On that same day, Sen. Bob Corker (R-Tenn.) criticized U.S. CAP companies during a closed-door meeting, a tense exchange that several sources say included several jabs directed at General Electric Co. CEO Jeffrey Immelt.
More recently, climate bill opponents have pounced on the U.S. CAP exodus.
"Their defections end the exceedingly small remaining chance that cap-and-trade could be enacted this year," Myron Ebell, a director of energy and global warming policy at the Competitive Enterprise Institute, wrote in a blog posting on FOXNews.com.
Ebell, a well-known skeptic on climate science, also spelled out why he thinks the companies left U.S. CAP: "They pulled out when it became clear that they were not going to get rich off the backs of American consumers if the cap-and-trade bill enacted is anything like the specific bills being considered in Congress."
Effective at '50,000-foot level'
Several officials connected to U.S. CAP acknowledge the group's shortcomings, and they say have many unresolved debates, including how to deal with an expansion of nuclear power and oil and gas drilling, as well as oversight of a carbon market. But those divisions, and the latest round of departures, should not be seen as the end of the effort to pass climate legislation in Congress.
"It is less an abandonment, as opposed to perhaps a recognition that there are limits to how far these individual partnership groups can go and pursue the nitty-gritty details of legislation," said Waldron, the former staff director of the House select climate panel.
"They're very effective and remain very effective at the framework level, at the 50,000-foot level," Waldron added. "But when you get down to the messy business of making laws and the sausage making, it's going to be hard to keep those people together."
Indeed, members of U.S. CAP still enjoy high levels of access on Capitol Hill and in the White House.

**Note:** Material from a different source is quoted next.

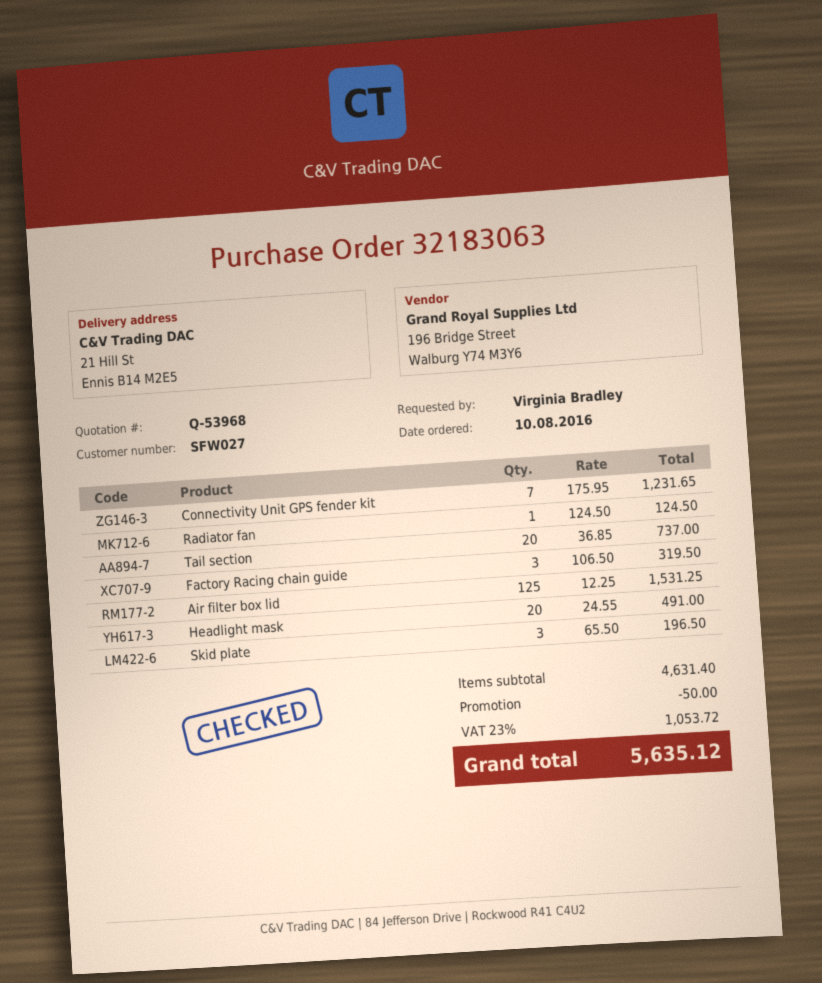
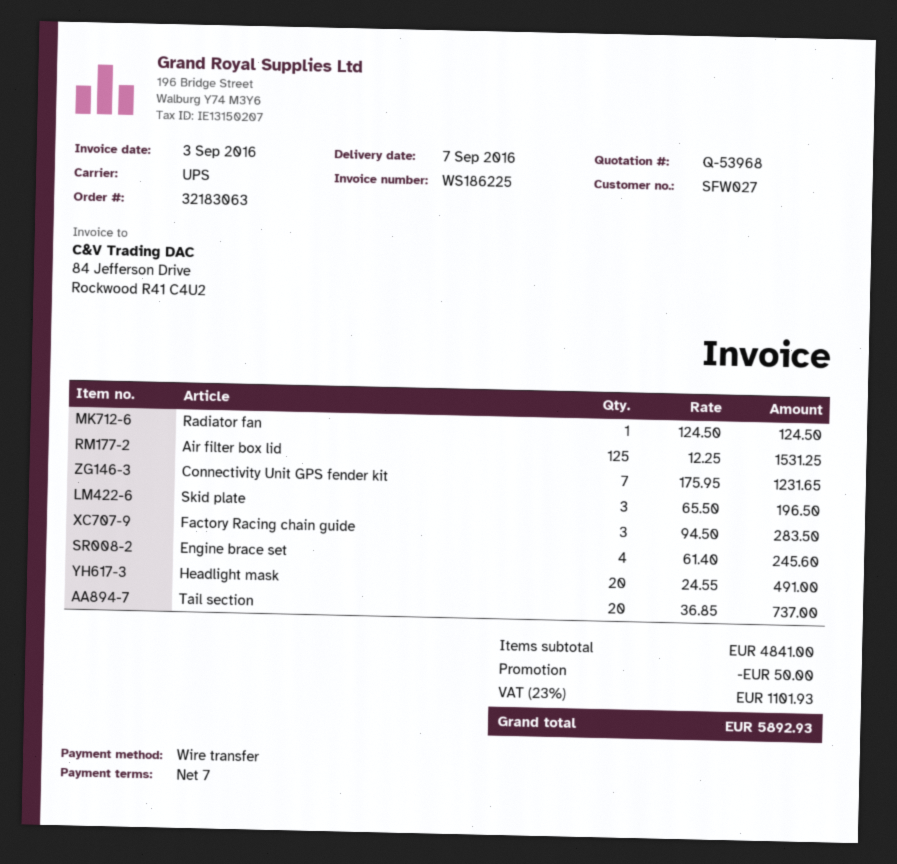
Factory Racing chain guide: 3 x 106.50 = 319.50 -> 3 x 94.50 = 283.50
Engine brace set: none -> 4 x 61.40 = 245.60
subtotal: 4631.40 -> 4841.00
tax: 23% = 1053.72 -> 23% = 1101.93
total: 5635.12 -> 5892.93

Several of the group's CEOs met earlier this month with White House Chief of Staff Rahm Emanuel, Treasury Secretary Timothy Geithner and President Obama's top climate adviser, Carol Browner, to talk about the prospects for the global warming and energy legislation now pending in the Senate.
"They weren't easy to arrange, but they were certainly readily accepted by key leaders in Congress and the White House," Duke Energy Corp. spokesman Tom Williams said. "That's a clear sign that U.S. CAP is very viable and looked to for guidance. And I'd expect that to continue."